▸ ABOUT THIS EXERCISE
Looking through the listing that follows, count every line with the string "erhöhten" and state the number alone.

▸ EXERCISE INPUT
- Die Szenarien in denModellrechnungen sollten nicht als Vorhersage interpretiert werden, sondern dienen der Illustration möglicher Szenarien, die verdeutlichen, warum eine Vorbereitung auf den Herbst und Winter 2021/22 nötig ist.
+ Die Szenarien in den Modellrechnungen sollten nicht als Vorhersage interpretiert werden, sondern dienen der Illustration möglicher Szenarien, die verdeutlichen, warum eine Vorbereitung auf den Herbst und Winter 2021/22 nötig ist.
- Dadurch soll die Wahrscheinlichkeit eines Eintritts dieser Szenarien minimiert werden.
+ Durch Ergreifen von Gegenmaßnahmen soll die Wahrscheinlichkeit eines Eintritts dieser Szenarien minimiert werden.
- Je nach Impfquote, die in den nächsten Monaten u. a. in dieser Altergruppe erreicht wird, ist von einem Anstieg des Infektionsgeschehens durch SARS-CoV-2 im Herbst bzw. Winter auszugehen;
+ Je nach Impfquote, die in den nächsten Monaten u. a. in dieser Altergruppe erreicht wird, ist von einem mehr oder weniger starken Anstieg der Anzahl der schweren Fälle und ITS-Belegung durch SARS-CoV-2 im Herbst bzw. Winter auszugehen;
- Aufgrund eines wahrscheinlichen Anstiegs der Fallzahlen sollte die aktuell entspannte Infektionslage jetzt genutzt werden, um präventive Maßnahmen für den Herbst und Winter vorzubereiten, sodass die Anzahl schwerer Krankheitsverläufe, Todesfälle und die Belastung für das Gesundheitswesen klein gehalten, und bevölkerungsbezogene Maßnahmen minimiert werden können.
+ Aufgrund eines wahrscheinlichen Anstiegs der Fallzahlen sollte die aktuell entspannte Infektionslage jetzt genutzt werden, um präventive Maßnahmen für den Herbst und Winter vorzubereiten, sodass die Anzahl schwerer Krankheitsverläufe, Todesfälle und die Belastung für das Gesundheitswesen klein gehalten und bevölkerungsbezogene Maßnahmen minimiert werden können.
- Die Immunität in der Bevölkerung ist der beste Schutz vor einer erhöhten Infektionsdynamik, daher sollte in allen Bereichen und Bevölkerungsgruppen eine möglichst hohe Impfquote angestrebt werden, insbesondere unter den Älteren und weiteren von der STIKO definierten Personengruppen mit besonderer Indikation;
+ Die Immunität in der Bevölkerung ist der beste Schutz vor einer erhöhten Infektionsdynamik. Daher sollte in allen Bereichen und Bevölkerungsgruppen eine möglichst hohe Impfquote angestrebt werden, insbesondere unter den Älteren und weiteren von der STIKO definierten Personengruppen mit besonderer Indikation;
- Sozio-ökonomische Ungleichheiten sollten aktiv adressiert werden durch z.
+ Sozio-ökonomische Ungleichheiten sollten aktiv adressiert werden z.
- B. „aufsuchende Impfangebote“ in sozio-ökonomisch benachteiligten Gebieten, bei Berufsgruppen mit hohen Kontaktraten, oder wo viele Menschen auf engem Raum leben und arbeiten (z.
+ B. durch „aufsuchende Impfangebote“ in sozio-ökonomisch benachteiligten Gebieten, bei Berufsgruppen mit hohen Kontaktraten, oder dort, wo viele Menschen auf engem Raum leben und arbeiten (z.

▸ PROBLEM SOLUTION
2